What the task asks: Because the entries hold pictures, reproduce only their words, exactly as written.
** Task inputs follows **
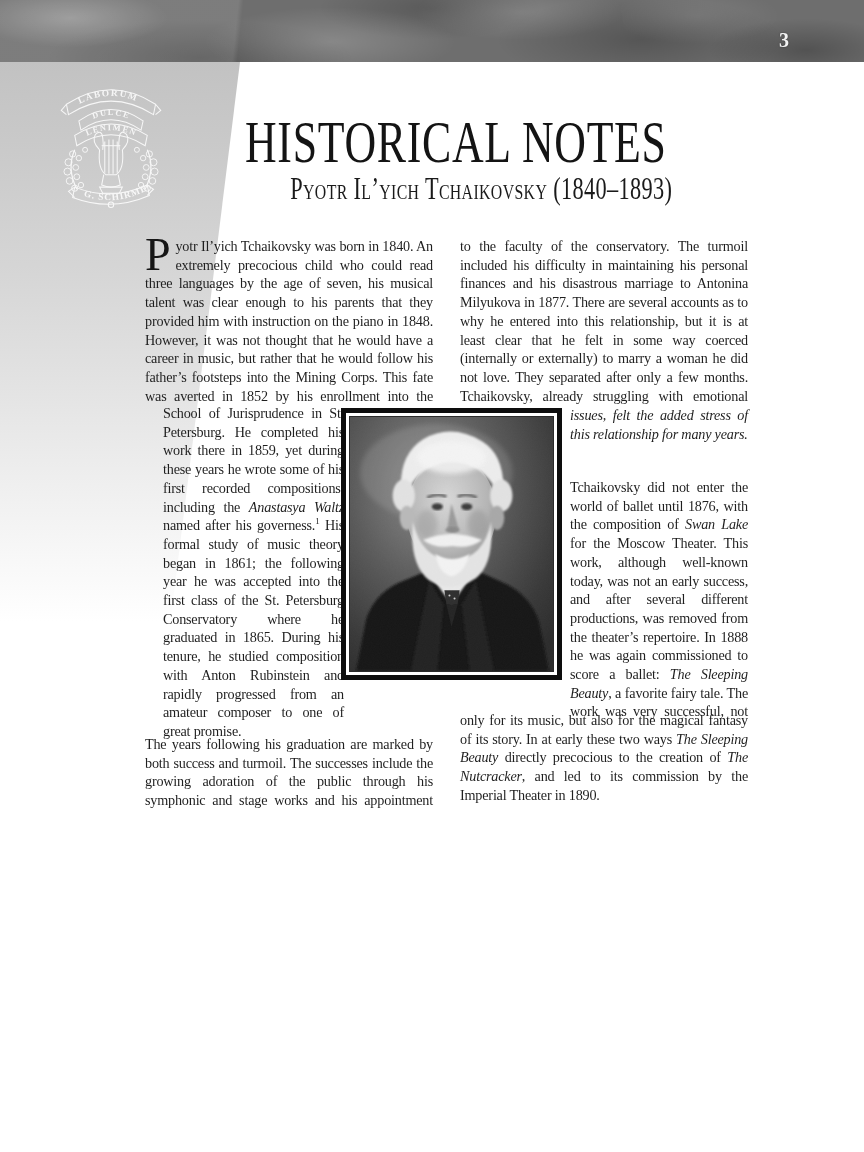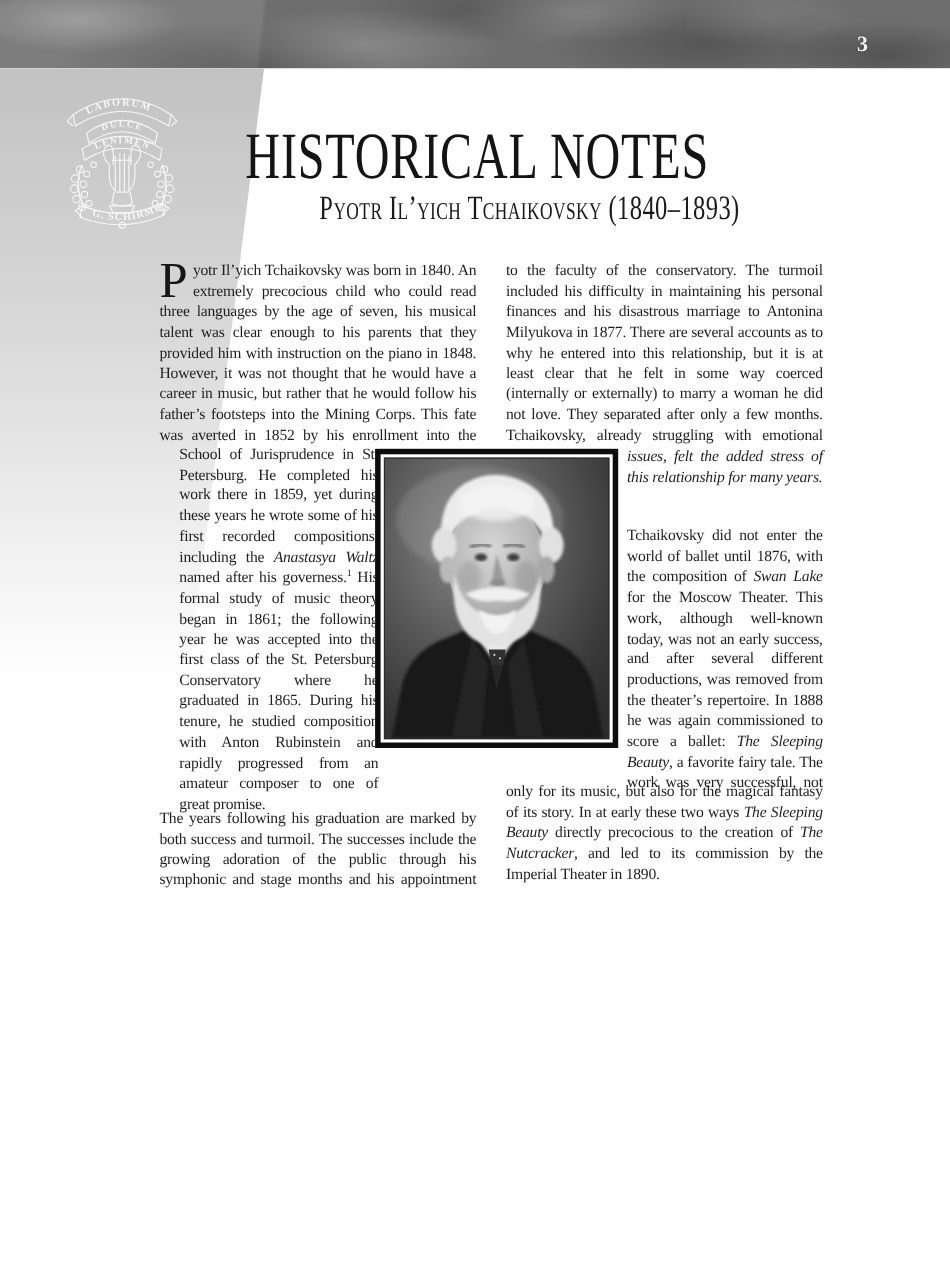--- a/index.html
+++ b/index.html
@@ -39,21 +39,21 @@
   }
   
   .wedge{
     position:absolute;left:0;top:62px;width:240px;height:560px;
     background:linear-gradient(180deg,#c2c2c2 0%,#cbcbcb 18%,#d6d6d6 38%,#e3e3e3 58%,#f2f2f2 80%,#ffffff 100%);
     clip-path:polygon(0 0,100% 0,71% 100%,0 100%);
   }
   
   .logo{position:absolute;left:54px;top:69px;width:114px;height:138px;opacity:.85;}
   
-  .title-wrap{position:absolute;left:145px;top:110px;width:600px;text-align:left;}
+  .title-wrap{position:absolute;left:145px;top:110px;width:600px;text-align:right;}
   .title-wrap .t1{
     display:inline-block;font-size:60px;line-height:64px;color:#141414;
     letter-spacing:1px;transform:scaleX(.73);transform-origin:50% 50%;white-space:nowrap;
   }
   .subtitle-wrap{position:absolute;left:147px;top:172px;width:600px;text-align:right;}
   .subtitle-wrap .t2{
     display:inline-block;font-variant-caps:small-caps;font-size:31px;line-height:34px;
     color:#1a1a1a;letter-spacing:.5px;transform:scaleX(.72);transform-origin:50% 50%;white-space:nowrap;
   }
   
@@ -163,21 +163,21 @@
   <span class="t1">HISTORICAL NOTES</span>
 </div>
 <div class="subtitle-wrap">
   <span class="t2">Pyotr Il’yich Tchaikovsky (1840–1893)</span>
 </div>
 
 <div class="tb blk-a jall">
   <span class="dropcap">P</span><span><span>yotr Il’yich Tchaikovsky was born in 1840. An extremely precocious child who could read three languages by the age of seven, his musical talent was clear enough to his parents that they provided him with instruction on the piano in 1848. However, it was not thought that he would have a career in music, but rather that he would follow his father’s footsteps into the Mining Corps. This fate was averted in 1852 by his enrollment into the</span></span>
 </div>
 <div class="tb blk-b"><span>School of Jurisprudence in St. Petersburg. He completed his work there in 1859, yet during these years he wrote some of his first recorded compositions, including the </span><span class="it">Anastasya Waltz</span><span> named after his governess.</span><sup>1</sup><span> His formal study of music theory began in 1861; the following year he was accepted into the first class of the St. Petersburg Conservatory where he graduated in 1865. During his tenure, he studied composition with Anton Rubinstein and rapidly progressed from an amateur composer to one of great promise.</span></div>
-<div class="tb blk-c jall"><span>The years following his graduation are marked by both success and turmoil. The successes include the growing adoration of the public through his symphonic and stage months and his appointment</span></div>
+<div class="tb blk-c jall"><span>The years following his graduation are marked by both success and turmoil. The successes include the growing adoration of the public through his symphonic and stage works and his appointment</span></div>
 
 <div class="tb blk-d jall"><span>to the faculty of the conservatory. The turmoil included his difficulty in maintaining his personal finances and his disastrous marriage to Antonina Milyukova in 1877. There are several accounts as to why he entered into this relationship, but it is at least clear that he felt in some way coerced (internally or externally) to marry a woman he did not love. They separated after only a few months. Tchaikovsky, already struggling with emotional</span></div>
 <div class="tb blk-e"><span>issues, felt the added stress of this relationship for many years.</span></div>
 <div class="tb blk-f jall"><span>Tchaikovsky did not enter the world of ballet until 1876, with the composition of </span><span class="it">Swan Lake</span><span> for the Moscow Theater. This work, although well-known today, was not an early success, and after several different productions, was removed from the theater’s repertoire. In 1888 he was again commissioned to score a ballet: </span><span class="it">The Sleeping Beauty</span><span>, a favorite fairy tale. The work was very successful, not</span></div>
 <div class="tb blk-g"><span>only for its music, but also for the magical fantasy of its story. In at early these two ways </span><span class="it">The Sleeping Beauty</span><span> directly precocious to the creation of </span><span class="it">The Nutcracker</span><span>, and led to its commission by the Imperial Theater in 1890.</span></div>
 
 <div class="photo">
   <div class="photo-inner">
     <svg viewBox="0 0 200 252" xmlns="http://www.w3.org/2000/svg" preserveAspectRatio="none">
       <defs>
** End of Task inputs **
Reply:
--- a/index.html
+++ b/index.html
@@ -39,21 +39,21 @@
   }
   
   .wedge{
     position:absolute;left:0;top:62px;width:240px;height:560px;
     background:linear-gradient(180deg,#c2c2c2 0%,#cbcbcb 18%,#d6d6d6 38%,#e3e3e3 58%,#f2f2f2 80%,#ffffff 100%);
     clip-path:polygon(0 0,100% 0,71% 100%,0 100%);
   }
   
   .logo{position:absolute;left:54px;top:69px;width:114px;height:138px;opacity:.85;}
   
-  .title-wrap{position:absolute;left:145px;top:110px;width:600px;text-align:left;}
+  .title-wrap{position:absolute;left:145px;top:110px;width:600px;text-align:right;}
   .title-wrap .t1{
     display:inline-block;font-size:60px;line-height:64px;color:#141414;
     letter-spacing:1px;transform:scaleX(.73);transform-origin:50% 50%;white-space:nowrap;
   }
   .subtitle-wrap{position:absolute;left:147px;top:172px;width:600px;text-align:right;}
   .subtitle-wrap .t2{
     display:inline-block;font-variant-caps:small-caps;font-size:31px;line-height:34px;
     color:#1a1a1a;letter-spacing:.5px;transform:scaleX(.72);transform-origin:50% 50%;white-space:nowrap;
   }
   
@@ -163,21 +163,21 @@
   <span class="t1">HISTORICAL NOTES</span>
 </div>
 <div class="subtitle-wrap">
   <span class="t2">Pyotr Il’yich Tchaikovsky (1840–1893)</span>
 </div>
 
 <div class="tb blk-a jall">
   <span class="dropcap">P</span><span><span>yotr Il’yich Tchaikovsky was born in 1840. An extremely precocious child who could read three languages by the age of seven, his musical talent was clear enough to his parents that they provided him with instruction on the piano in 1848. However, it was not thought that he would have a career in music, but rather that he would follow his father’s footsteps into the Mining Corps. This fate was averted in 1852 by his enrollment into the</span></span>
 </div>
 <div class="tb blk-b"><span>School of Jurisprudence in St. Petersburg. He completed his work there in 1859, yet during these years he wrote some of his first recorded compositions, including the </span><span class="it">Anastasya Waltz</span><span> named after his governess.</span><sup>1</sup><span> His formal study of music theory began in 1861; the following year he was accepted into the first class of the St. Petersburg Conservatory where he graduated in 1865. During his tenure, he studied composition with Anton Rubinstein and rapidly progressed from an amateur composer to one of great promise.</span></div>
-<div class="tb blk-c jall"><span>The years following his graduation are marked by both success and turmoil. The successes include the growing adoration of the public through his symphonic and stage months and his appointment</span></div>
+<div class="tb blk-c jall"><span>The years following his graduation are marked by both success and turmoil. The successes include the growing adoration of the public through his symphonic and stage works and his appointment</span></div>
 
 <div class="tb blk-d jall"><span>to the faculty of the conservatory. The turmoil included his difficulty in maintaining his personal finances and his disastrous marriage to Antonina Milyukova in 1877. There are several accounts as to why he entered into this relationship, but it is at least clear that he felt in some way coerced (internally or externally) to marry a woman he did not love. They separated after only a few months. Tchaikovsky, already struggling with emotional</span></div>
 <div class="tb blk-e"><span>issues, felt the added stress of this relationship for many years.</span></div>
 <div class="tb blk-f jall"><span>Tchaikovsky did not enter the world of ballet until 1876, with the composition of </span><span class="it">Swan Lake</span><span> for the Moscow Theater. This work, although well-known today, was not an early success, and after several different productions, was removed from the theater’s repertoire. In 1888 he was again commissioned to score a ballet: </span><span class="it">The Sleeping Beauty</span><span>, a favorite fairy tale. The work was very successful, not</span></div>
 <div class="tb blk-g"><span>only for its music, but also for the magical fantasy of its story. In at early these two ways </span><span class="it">The Sleeping Beauty</span><span> directly precocious to the creation of </span><span class="it">The Nutcracker</span><span>, and led to its commission by the Imperial Theater in 1890.</span></div>
 
 <div class="photo">
   <div class="photo-inner">
     <svg viewBox="0 0 200 252" xmlns="http://www.w3.org/2000/svg" preserveAspectRatio="none">
       <defs>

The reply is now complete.